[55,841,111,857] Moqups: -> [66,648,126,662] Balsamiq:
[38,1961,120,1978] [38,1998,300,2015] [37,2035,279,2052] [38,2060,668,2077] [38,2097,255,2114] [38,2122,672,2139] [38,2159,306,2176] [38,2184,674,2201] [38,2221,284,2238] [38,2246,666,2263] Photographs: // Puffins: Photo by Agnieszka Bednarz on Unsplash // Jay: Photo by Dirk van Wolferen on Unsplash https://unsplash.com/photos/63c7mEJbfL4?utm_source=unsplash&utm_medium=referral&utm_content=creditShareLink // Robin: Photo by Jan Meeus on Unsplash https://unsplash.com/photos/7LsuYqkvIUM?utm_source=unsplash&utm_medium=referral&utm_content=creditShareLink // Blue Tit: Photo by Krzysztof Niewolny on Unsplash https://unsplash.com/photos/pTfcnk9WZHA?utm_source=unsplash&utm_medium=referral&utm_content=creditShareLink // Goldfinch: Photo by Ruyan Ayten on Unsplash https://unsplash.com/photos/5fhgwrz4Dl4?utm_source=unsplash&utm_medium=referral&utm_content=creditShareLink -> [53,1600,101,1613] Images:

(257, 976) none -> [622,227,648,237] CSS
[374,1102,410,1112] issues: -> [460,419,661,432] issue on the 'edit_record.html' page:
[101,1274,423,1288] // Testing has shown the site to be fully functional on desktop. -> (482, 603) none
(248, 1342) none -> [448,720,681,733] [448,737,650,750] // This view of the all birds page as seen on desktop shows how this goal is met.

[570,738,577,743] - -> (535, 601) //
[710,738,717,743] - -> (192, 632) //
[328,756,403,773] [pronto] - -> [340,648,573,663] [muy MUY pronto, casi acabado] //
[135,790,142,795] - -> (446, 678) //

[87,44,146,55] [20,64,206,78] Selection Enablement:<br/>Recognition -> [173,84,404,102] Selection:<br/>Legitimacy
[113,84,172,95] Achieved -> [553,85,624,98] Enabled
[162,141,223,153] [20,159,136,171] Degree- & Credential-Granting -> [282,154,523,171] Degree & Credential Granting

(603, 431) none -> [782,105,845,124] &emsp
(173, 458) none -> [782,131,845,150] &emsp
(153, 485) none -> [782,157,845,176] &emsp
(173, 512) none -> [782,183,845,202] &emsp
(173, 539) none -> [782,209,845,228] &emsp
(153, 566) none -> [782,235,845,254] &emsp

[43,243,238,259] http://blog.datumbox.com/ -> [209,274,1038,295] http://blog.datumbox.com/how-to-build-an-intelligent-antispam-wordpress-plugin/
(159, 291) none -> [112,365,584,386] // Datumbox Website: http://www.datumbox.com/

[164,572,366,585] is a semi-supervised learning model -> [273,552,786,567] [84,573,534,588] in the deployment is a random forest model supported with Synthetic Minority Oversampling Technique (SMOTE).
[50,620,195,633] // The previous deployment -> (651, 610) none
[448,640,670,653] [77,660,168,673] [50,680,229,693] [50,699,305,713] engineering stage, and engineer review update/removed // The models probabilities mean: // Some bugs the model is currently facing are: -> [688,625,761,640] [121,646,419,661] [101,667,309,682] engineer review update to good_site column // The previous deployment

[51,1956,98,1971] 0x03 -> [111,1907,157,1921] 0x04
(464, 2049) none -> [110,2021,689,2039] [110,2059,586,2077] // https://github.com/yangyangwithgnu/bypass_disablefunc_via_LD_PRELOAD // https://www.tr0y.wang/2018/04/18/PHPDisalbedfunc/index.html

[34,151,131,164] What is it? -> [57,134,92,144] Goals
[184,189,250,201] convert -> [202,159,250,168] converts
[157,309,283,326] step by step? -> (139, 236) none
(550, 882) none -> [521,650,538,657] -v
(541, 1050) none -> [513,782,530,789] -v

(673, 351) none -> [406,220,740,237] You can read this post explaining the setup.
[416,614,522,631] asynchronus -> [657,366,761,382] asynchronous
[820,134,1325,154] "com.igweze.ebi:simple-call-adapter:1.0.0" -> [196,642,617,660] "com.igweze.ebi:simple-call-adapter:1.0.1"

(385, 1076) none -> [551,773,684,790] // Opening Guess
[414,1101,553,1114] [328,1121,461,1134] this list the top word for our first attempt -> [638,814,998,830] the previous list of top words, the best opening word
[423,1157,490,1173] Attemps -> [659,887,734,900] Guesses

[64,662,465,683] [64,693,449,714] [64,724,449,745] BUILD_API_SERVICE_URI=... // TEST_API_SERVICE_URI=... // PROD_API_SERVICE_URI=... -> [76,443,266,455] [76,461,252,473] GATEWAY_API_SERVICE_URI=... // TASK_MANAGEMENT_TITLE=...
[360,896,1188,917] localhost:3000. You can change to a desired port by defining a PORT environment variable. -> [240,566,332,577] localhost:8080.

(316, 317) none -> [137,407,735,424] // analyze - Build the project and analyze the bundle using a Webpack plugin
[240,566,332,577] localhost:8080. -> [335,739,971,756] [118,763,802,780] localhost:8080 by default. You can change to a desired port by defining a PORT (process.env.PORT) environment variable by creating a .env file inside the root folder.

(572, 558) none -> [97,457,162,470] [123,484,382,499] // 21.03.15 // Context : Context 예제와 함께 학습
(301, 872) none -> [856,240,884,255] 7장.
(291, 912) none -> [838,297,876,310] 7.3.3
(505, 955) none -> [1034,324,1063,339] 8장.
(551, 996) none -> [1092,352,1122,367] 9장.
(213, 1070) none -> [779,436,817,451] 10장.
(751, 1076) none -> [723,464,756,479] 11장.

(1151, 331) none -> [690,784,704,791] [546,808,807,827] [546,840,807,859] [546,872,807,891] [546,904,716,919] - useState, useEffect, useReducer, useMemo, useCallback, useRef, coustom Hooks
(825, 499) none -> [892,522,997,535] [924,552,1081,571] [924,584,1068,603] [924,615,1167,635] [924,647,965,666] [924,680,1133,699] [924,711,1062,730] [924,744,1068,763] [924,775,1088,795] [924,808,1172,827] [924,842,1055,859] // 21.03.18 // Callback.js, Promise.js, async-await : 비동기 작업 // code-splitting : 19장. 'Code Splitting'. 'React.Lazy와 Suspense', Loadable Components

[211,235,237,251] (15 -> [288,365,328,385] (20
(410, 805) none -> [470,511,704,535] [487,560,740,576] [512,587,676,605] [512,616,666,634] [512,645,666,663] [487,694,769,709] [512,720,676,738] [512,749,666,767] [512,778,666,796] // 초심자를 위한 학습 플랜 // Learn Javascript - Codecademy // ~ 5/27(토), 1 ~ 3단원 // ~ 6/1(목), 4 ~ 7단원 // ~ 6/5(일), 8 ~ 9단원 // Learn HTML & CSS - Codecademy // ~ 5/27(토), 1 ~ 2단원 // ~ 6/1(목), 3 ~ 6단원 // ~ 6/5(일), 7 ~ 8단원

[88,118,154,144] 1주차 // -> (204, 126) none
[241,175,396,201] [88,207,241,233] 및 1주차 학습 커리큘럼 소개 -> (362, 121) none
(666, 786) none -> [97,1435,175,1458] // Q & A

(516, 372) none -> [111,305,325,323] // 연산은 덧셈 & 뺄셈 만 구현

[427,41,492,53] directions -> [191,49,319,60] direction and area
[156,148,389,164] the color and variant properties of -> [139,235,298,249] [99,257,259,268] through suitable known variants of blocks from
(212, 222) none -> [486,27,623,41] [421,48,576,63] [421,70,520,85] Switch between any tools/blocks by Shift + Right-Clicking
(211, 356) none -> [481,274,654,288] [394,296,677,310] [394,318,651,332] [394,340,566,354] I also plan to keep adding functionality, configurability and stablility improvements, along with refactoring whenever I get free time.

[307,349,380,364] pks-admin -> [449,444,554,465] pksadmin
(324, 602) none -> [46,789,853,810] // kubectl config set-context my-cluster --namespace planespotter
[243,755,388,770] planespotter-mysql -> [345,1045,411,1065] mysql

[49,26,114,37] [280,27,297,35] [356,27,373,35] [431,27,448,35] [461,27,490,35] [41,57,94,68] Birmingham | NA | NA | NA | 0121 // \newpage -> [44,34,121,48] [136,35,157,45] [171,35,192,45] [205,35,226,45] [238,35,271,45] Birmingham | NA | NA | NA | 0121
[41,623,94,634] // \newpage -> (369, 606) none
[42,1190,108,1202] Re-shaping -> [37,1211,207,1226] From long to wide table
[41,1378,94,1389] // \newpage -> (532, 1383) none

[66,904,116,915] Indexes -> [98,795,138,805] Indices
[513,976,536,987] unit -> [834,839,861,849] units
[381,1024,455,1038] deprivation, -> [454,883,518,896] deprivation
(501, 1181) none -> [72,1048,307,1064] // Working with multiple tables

> Task objective: For each line of the entries that contains the word "newpage", make a copy.

> Answer for this exercise:
[49,26,114,37] [280,27,297,35] [356,27,373,35] [431,27,448,35] [461,27,490,35] [41,57,94,68] Birmingham | NA | NA | NA | 0121 // \newpage -> [44,34,121,48] [136,35,157,45] [171,35,192,45] [205,35,226,45] [238,35,271,45] Birmingham | NA | NA | NA | 0121
[41,623,94,634] // \newpage -> (369, 606) none
[41,1378,94,1389] // \newpage -> (532, 1383) none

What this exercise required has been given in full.